System after August 2020 Patchday slow

A few  days ago I received an email from blog reader Heiko T. in which he shared one of his observations under a Windows 8.1 system and offered me to post the info here in the blog (thanks for that).

Dear Mr. Born,

Your blog has often helped me when I was helpless in front of a strange phenomenon in of a Windows installation. For my problem I just solved, I have, however, besides a few somewhat helpful hints in the whole net found nothing. I allow therefore, to tell you the problem and solution – for possible use in the blog and maybe to help other users or admins.

The reader suspects that the problem probably started in July 2020, under the operating system Windows 8.1 (64
bit, maybe even 32 bit) occurs. Heiko wrote about this:

Since this operating system is not (any longer) so common, also the problem rarely occurs – especially since there must be another boundary condition, see below – but, who knows…

Blog-reader Heiko T. then told me his observations under a Windows 8.1 system, which suddenly was extremely slow after the patchday.

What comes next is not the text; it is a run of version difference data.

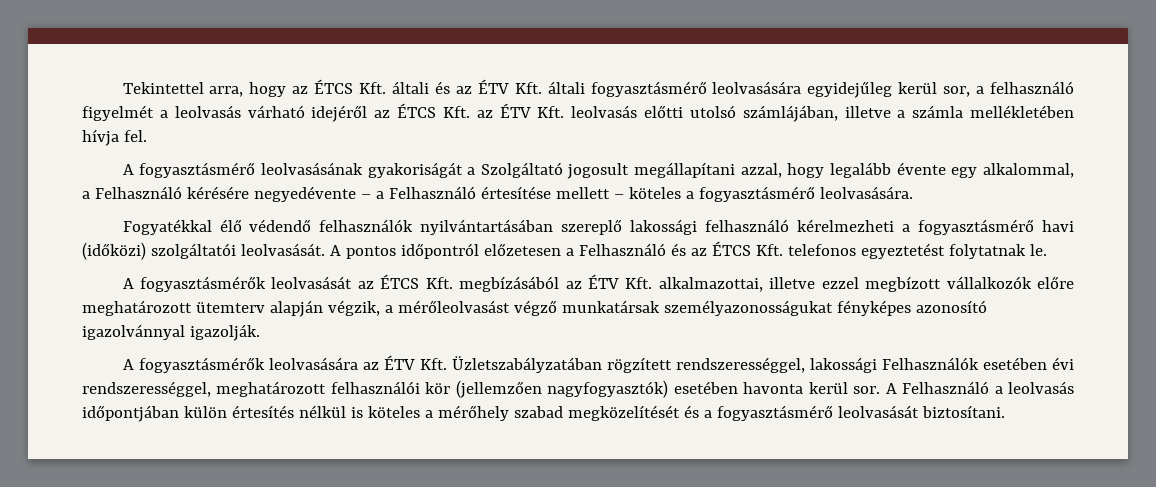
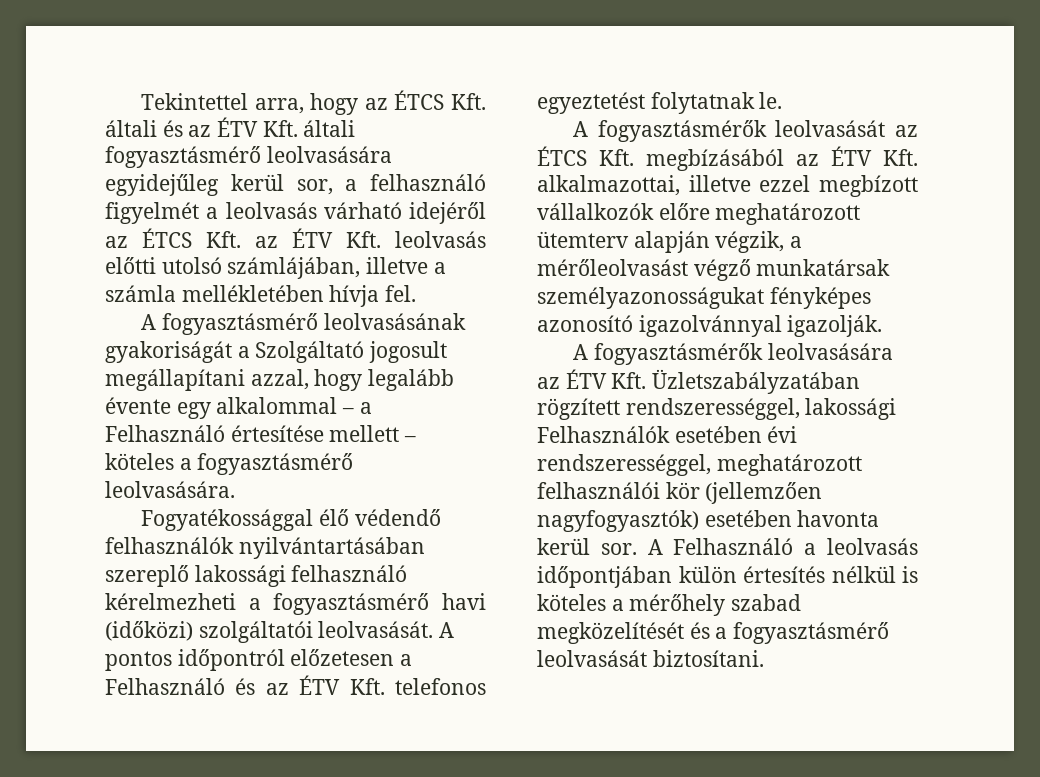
- A fogyasztásmérő leolvasásának gyakoriságát a Szolgáltató jogosult megállapítani azzal, hogy legalább évente egy alkalommal, a Felhasználó kérésére negyedévente – a Felhasználó értesítése mellett – köteles a fogyasztásmérő leolvasására.
+ A fogyasztásmérő leolvasásának gyakoriságát a Szolgáltató jogosult megállapítani azzal, hogy legalább évente egy alkalommal – a Felhasználó értesítése mellett – köteles a fogyasztásmérő leolvasására.
- Fogyatékkal élő védendő felhasználók nyilvántartásában szereplő lakossági felhasználó kérelmezheti a fogyasztásmérő havi (időközi) szolgáltatói leolvasását.
+ Fogyatékossággal élő védendő felhasználók nyilvántartásában szereplő lakossági felhasználó kérelmezheti a fogyasztásmérő havi (időközi) szolgáltatói leolvasását.
- A pontos időpontról előzetesen a Felhasználó és az ÉTCS Kft. telefonos egyeztetést folytatnak le.
+ A pontos időpontról előzetesen a Felhasználó és az ÉTV Kft. telefonos egyeztetést folytatnak le.

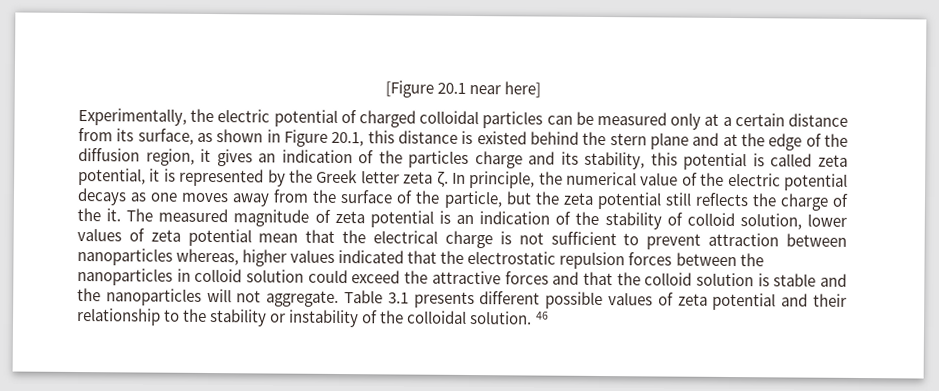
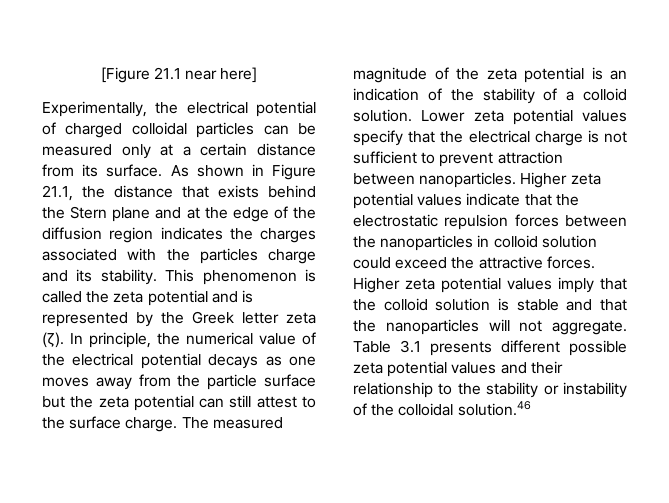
- [Figure 20.1 near here]
+ [Figure 21.1 near here]
- Experimentally, the electric potential of charged colloidal particles can be measured only at a certain distance from its surface, as shown in Figure 20.1, this distance is existed behind the stern plane and at the edge of the diffusion region, it gives an indication of the particles charge and its stability, this potential is called zeta potential, it is represented by the Greek letter zeta ζ.
+ Experimentally, the electrical potential of charged colloidal particles can be measured only at a certain distance from its surface. As shown in Figure 21.1, the distance that exists behind the Stern plane and at the edge of the diffusion region indicates the charges associated with the particles charge and its stability. This phenomenon is called the zeta potential and is represented by the Greek letter zeta (ζ).
- In principle, the numerical value of the electric potential decays as one moves away from the surface of the particle, but the zeta potential still reflects the charge of the it.
+ In principle, the numerical value of the electrical potential decays as one moves away from the particle surface but the zeta potential can still attest to the surface charge.
- The measured magnitude of zeta potential is an indication of the stability of colloid solution, lower values of zeta potential mean that the electrical charge is not sufficient to prevent attraction between nanoparticles whereas, higher values indicated that the electrostatic repulsion forces between the nanoparticles in colloid solution could exceed the attractive forces and that the colloid solution is stable and the nanoparticles will not aggregate.
+ The measured magnitude of the zeta potential is an indication of the stability of a colloid solution. Lower zeta potential values specify that the electrical charge is not sufficient to prevent attraction between nanoparticles. Higher zeta potential values indicate that the electrostatic repulsion forces between the nanoparticles in colloid solution could exceed the attractive forces. Higher zeta potential values imply that the colloid solution is stable and that the nanoparticles will not aggregate.
- Table 3.1 presents different possible values of zeta potential and their relationship to the stability or instability of the colloidal solution. 46
+ Table 3.1 presents different possible zeta potential values and their relationship to the stability or instability of the colloidal solution.46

He describes the symptoms and what he found out quickly like this:

The computer is slow and nearly unusable. The reason will soon become clear: Updates were installed, it must be rebooted. The boot process remains at the “magic 30%”, then reboots correctly and remains at a later location, in “my” case at 87%.

After 10 minutes, it goes up to 98%, and then a screen appears of the format “BSoDv2” – a “blue screen of disease” with the font “We couldn’t complete the updates Undoing changes don’t turn off your computer” 

After about 30(!) minutes (now really that long) this is done, the computer reboots, and the same thing starts all over again.

I didn’t know a BSoDv2 yet – but I’ve already seen the blue screen when setting up updates including their error messages here.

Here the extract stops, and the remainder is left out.